What you have to do
The answer must be an exact copy of the entries that follow, with all images removed.

Extracted material
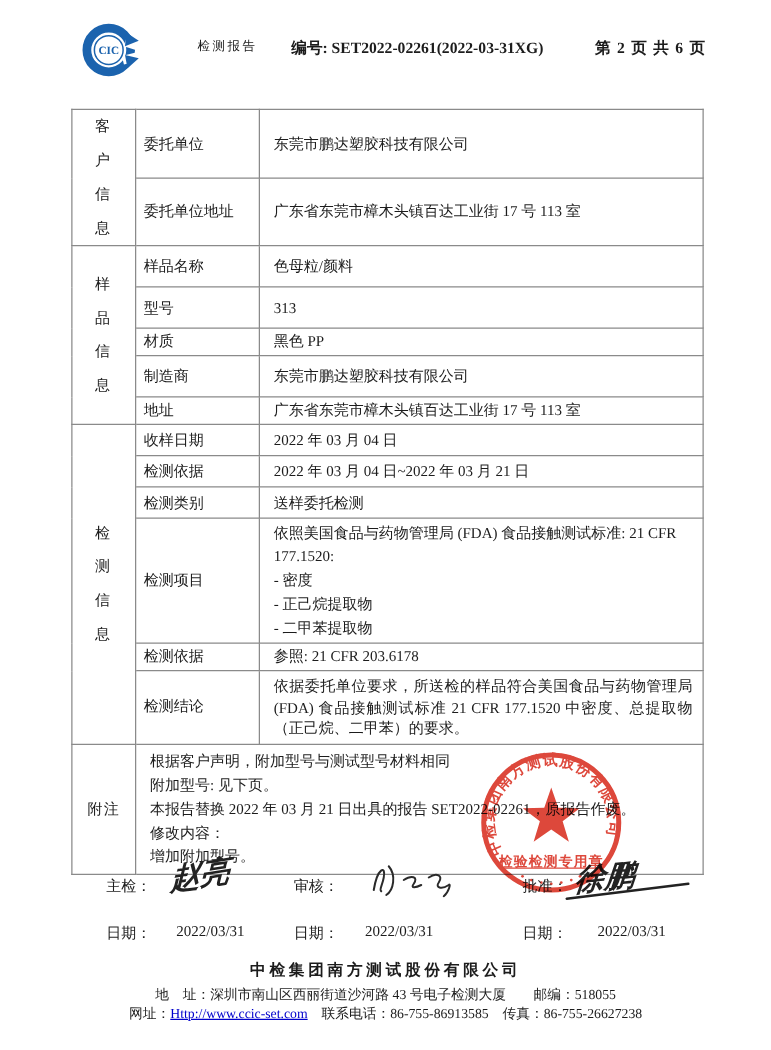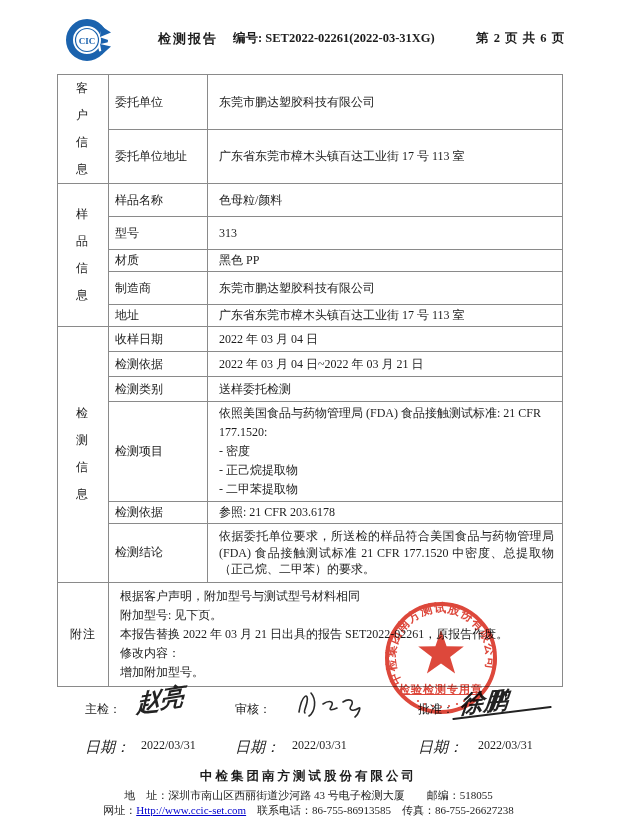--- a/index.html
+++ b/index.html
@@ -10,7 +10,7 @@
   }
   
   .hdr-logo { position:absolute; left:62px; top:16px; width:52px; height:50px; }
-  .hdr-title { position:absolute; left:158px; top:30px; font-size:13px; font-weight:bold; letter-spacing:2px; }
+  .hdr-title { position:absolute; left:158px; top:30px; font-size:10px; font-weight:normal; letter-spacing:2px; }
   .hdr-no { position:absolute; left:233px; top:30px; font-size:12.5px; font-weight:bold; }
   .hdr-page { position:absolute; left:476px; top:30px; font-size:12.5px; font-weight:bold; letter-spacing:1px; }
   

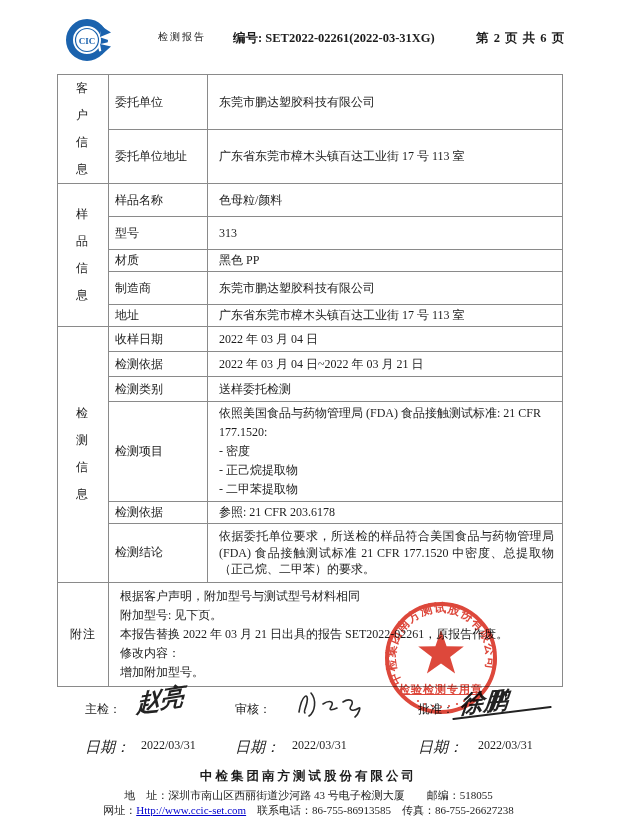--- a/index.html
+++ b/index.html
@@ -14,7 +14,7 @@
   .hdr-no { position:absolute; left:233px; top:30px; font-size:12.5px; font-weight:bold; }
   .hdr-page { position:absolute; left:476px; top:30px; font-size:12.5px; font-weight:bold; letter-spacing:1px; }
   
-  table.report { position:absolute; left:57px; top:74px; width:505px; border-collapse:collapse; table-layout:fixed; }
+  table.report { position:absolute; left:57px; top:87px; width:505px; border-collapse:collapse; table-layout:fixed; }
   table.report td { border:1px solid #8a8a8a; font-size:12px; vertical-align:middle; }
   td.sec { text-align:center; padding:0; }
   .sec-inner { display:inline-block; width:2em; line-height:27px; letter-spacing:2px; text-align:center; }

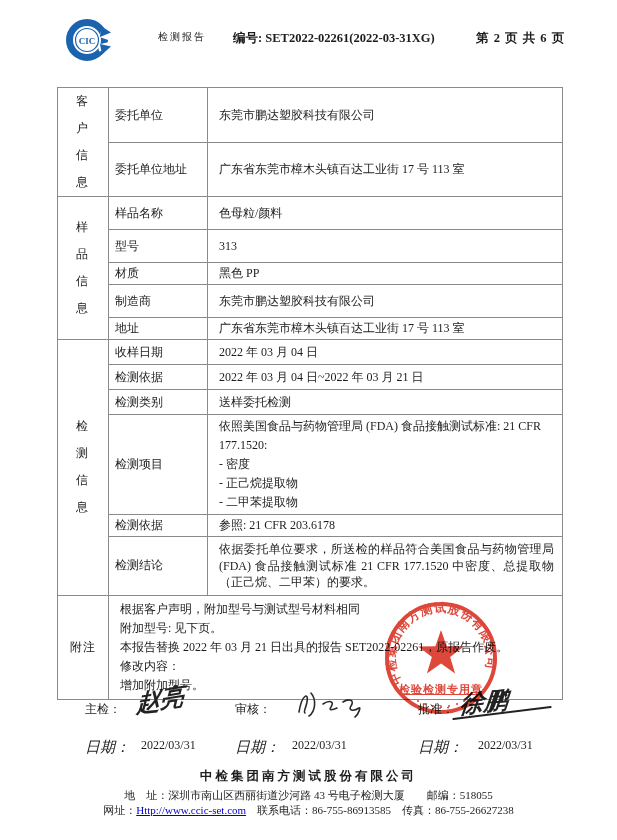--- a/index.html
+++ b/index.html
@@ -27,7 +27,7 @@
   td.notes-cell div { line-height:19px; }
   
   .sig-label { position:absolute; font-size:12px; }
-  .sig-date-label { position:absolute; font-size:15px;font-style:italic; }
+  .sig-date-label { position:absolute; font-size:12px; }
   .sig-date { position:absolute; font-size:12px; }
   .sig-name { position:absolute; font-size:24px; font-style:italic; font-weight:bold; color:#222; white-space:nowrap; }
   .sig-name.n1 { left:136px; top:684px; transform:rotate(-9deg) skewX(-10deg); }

Answer space
--- a/index.html
+++ b/index.html
@@ -10,7 +10,7 @@
   }
   
   .hdr-logo { position:absolute; left:62px; top:16px; width:52px; height:50px; }
-  .hdr-title { position:absolute; left:158px; top:30px; font-size:13px; font-weight:bold; letter-spacing:2px; }
+  .hdr-title { position:absolute; left:158px; top:30px; font-size:10px; font-weight:normal; letter-spacing:2px; }
   .hdr-no { position:absolute; left:233px; top:30px; font-size:12.5px; font-weight:bold; }
   .hdr-page { position:absolute; left:476px; top:30px; font-size:12.5px; font-weight:bold; letter-spacing:1px; }
   

--- a/index.html
+++ b/index.html
@@ -14,7 +14,7 @@
   .hdr-no { position:absolute; left:233px; top:30px; font-size:12.5px; font-weight:bold; }
   .hdr-page { position:absolute; left:476px; top:30px; font-size:12.5px; font-weight:bold; letter-spacing:1px; }
   
-  table.report { position:absolute; left:57px; top:74px; width:505px; border-collapse:collapse; table-layout:fixed; }
+  table.report { position:absolute; left:57px; top:87px; width:505px; border-collapse:collapse; table-layout:fixed; }
   table.report td { border:1px solid #8a8a8a; font-size:12px; vertical-align:middle; }
   td.sec { text-align:center; padding:0; }
   .sec-inner { display:inline-block; width:2em; line-height:27px; letter-spacing:2px; text-align:center; }

--- a/index.html
+++ b/index.html
@@ -27,7 +27,7 @@
   td.notes-cell div { line-height:19px; }
   
   .sig-label { position:absolute; font-size:12px; }
-  .sig-date-label { position:absolute; font-size:15px;font-style:italic; }
+  .sig-date-label { position:absolute; font-size:12px; }
   .sig-date { position:absolute; font-size:12px; }
   .sig-name { position:absolute; font-size:24px; font-style:italic; font-weight:bold; color:#222; white-space:nowrap; }
   .sig-name.n1 { left:136px; top:684px; transform:rotate(-9deg) skewX(-10deg); }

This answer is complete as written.